September 14, 2019 at 4:37 pm #772959
I’ve just been on date. A really nice guy, attracted to him but not sure if we could be compatible from things he said about himself, his future plans so I wasn’t blown away but i did enjoy the time we spent together.
So we walked back to our cars and this is the bit i struggle with… how do you say goodbye? It just feels so awkward- we’ve chatted non stop for 4 hours and then we’ve done this awkward shuffle, hug cheek kiss thing. He said something like “it was great to meet you” and i said you too … then as he walked away he said something like: “chat soon” or later.

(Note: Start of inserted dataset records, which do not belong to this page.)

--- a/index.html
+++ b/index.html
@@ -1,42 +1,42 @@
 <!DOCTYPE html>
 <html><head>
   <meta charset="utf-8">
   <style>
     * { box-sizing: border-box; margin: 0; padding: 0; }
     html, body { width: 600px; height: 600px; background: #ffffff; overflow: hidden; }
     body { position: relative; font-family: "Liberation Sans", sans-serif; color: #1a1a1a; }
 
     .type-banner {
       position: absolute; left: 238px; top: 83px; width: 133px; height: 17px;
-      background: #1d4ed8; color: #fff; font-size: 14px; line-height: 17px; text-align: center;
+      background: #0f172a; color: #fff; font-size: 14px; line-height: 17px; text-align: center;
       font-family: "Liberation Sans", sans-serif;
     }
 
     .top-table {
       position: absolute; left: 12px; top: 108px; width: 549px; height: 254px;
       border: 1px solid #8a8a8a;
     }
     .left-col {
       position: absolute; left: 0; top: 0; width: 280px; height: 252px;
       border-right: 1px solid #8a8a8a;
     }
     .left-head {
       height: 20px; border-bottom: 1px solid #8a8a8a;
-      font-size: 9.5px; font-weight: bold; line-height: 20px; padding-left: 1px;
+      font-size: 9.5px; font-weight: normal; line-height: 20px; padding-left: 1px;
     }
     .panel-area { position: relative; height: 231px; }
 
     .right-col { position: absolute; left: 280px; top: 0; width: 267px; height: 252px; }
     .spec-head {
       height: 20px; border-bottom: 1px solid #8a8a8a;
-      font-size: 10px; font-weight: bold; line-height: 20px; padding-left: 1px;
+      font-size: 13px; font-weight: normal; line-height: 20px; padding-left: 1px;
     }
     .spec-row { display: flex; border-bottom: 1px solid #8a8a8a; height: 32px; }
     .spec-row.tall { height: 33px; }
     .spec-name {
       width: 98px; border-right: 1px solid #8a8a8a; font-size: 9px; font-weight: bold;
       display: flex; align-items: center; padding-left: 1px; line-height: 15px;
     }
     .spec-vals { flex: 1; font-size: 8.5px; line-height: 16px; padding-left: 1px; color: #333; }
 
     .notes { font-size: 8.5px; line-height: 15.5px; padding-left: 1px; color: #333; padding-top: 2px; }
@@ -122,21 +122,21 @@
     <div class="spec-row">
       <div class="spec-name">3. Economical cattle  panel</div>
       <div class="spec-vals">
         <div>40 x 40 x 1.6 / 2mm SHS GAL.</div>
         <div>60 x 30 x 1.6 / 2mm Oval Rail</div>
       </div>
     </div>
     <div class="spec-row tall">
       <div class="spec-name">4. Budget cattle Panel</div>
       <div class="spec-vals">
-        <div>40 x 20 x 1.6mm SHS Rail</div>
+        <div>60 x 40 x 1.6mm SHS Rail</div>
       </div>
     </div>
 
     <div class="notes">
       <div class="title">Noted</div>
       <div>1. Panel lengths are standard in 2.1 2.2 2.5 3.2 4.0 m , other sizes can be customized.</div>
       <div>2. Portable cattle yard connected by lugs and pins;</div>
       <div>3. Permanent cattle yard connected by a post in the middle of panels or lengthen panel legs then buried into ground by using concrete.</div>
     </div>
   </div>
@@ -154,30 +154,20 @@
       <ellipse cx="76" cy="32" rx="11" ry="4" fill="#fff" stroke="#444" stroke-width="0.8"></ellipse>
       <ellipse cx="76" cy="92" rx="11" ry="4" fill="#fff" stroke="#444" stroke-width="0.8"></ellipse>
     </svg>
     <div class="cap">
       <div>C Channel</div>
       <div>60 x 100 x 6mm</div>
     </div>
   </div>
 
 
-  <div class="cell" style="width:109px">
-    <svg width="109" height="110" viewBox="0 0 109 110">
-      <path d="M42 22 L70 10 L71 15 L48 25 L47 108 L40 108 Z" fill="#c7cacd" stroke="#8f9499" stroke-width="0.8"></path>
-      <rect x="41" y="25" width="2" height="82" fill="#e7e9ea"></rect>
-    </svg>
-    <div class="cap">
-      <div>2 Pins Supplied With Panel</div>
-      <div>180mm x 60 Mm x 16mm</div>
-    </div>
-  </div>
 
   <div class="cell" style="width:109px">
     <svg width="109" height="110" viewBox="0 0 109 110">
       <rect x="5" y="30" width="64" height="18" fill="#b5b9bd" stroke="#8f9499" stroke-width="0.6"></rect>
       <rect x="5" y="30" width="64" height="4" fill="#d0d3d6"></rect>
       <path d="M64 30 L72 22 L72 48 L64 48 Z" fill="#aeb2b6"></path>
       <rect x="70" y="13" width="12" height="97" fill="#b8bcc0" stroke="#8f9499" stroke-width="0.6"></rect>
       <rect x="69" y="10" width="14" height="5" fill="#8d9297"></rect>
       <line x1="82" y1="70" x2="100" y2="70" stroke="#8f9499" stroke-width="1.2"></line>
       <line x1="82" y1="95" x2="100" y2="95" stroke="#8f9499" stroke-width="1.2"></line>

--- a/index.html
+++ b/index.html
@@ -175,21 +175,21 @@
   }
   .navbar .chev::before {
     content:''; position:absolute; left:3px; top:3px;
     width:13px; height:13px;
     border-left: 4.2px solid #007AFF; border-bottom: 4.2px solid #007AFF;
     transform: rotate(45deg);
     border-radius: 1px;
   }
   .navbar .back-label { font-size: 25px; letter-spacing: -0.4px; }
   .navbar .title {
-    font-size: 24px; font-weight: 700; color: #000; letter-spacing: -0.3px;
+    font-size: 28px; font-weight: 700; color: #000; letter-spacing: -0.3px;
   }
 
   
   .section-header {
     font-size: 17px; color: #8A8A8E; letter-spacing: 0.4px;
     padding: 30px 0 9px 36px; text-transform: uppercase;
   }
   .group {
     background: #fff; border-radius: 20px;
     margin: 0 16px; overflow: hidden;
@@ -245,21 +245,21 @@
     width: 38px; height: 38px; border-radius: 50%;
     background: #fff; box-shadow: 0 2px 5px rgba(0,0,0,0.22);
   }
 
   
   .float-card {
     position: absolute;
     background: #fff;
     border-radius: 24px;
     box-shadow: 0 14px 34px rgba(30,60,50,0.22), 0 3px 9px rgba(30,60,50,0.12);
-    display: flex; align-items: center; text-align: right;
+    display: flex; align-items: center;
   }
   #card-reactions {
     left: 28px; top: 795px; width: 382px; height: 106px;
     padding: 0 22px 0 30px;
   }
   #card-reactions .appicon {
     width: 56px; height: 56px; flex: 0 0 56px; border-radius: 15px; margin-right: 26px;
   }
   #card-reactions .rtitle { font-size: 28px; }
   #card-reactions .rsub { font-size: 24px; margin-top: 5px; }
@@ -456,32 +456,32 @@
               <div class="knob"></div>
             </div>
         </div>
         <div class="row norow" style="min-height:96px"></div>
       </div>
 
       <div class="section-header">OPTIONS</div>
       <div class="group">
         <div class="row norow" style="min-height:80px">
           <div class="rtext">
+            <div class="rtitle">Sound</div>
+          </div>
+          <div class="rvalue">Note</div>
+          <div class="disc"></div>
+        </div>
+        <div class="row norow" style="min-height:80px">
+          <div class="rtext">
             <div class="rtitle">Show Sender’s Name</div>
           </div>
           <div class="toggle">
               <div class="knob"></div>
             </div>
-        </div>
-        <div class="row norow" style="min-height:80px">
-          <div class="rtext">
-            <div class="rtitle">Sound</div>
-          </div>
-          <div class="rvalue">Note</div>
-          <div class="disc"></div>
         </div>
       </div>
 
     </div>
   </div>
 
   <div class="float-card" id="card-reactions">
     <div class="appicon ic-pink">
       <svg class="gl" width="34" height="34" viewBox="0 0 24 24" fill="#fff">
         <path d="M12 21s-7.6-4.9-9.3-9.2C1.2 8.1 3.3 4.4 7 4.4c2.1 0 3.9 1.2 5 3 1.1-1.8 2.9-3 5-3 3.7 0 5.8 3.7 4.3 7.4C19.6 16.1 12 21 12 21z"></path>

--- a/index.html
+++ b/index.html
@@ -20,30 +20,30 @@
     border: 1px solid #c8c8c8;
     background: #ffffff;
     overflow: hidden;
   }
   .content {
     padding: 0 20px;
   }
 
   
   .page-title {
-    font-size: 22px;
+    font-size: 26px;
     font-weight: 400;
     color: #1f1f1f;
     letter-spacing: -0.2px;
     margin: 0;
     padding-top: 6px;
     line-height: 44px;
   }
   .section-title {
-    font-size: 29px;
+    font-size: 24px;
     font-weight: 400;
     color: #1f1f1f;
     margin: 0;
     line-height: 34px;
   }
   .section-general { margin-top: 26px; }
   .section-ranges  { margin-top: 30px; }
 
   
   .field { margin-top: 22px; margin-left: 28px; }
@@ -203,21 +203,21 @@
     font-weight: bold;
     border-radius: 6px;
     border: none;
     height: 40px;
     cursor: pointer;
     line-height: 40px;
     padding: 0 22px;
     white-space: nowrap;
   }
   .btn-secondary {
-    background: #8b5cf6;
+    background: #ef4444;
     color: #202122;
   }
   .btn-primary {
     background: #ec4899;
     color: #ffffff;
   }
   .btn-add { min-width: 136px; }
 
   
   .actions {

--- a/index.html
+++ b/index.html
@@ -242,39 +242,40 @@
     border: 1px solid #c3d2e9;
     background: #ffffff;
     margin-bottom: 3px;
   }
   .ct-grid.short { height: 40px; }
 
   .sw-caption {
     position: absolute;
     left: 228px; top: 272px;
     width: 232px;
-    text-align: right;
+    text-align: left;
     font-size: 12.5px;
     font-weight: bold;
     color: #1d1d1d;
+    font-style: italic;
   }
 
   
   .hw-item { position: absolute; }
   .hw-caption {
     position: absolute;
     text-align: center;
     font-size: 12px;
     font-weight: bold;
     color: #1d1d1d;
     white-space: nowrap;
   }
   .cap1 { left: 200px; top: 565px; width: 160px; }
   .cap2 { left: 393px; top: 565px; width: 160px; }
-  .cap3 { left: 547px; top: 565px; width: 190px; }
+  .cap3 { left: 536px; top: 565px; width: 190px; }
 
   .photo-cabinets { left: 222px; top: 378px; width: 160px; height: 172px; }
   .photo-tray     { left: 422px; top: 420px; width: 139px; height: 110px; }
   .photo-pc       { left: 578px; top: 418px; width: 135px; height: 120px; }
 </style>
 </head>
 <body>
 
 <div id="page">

I’ve no idea whether that was a throw away comment or not but my date with him isn’t the point. The point of my post is I’d like some advice on ending dates because i just feel stupidly awkward, i dont have a clue what the guys think, I’m not sure if I’ve come across as interested or not, will they assume I’m not and that’s that and blah blah blah… i just can’t seem to work out a way that says bye and communicates I’m interested without seeming too keen.
I worry i just come across as indifferent. When I’ve been on dates and i have no interest i don’t have this issue on saying bye … i say “it was nice to have met you” and a brief hug. This guy today said something similar to my brush off bye … but then chat later as well.
I don’t know why I’m so awkward at this! Any tips would be appreciated!!September 14, 2019 at 5:10 pm #772967
If I’m not interested in seeing them I just end it with a “nice meeting you”. If I am interested, I let the guy take the lead. Sometimes if I’m not sure if I came off as indifferent and I like him, I’ll send a follow up text thanking the guy for a nice evening. If he’s genuinely interested back, then this shouldn’t turn them off. Usually if the date went really well, they’ll message me first anyway.
I think the “chat later” may have been just been force of habit. I feel some people say that in lieu of “goodbye”. Did he even contact you after? If not, why even worry about it?September 14, 2019 at 5:36 pm #772971
Im not worried about it. It was a day time date and I’ve been home a couple of hours and not waiting for this guy to text.
Its just i was thinking about how awkward i feel at the end of a date so wondered how others go about it. I really don’t like putting myself out there first. I find day dates more awkward at ending…September 16, 2019 at 2:51 am #773181
At this early stage I’d let him take the lead. If he’s interested to see you again he’ll contact you. If not at least you had a nice time.September 16, 2019 at 8:11 am #773200
There really is no right or wrong way other than saying “thank you, I had a nice time” or “It was nice meeting you” and let the guy end the date, and just follow his cues. If he goes in for a hug, or a kiss, or does nothing, don’t worry about because it means nothing as he probably already made up his mind about you prior to saying good bye no differently than you do the same with men.
If he’s interested he will set up as second shorty after the first if they are keen (men have a ‘three day rule’ lol), if not….next!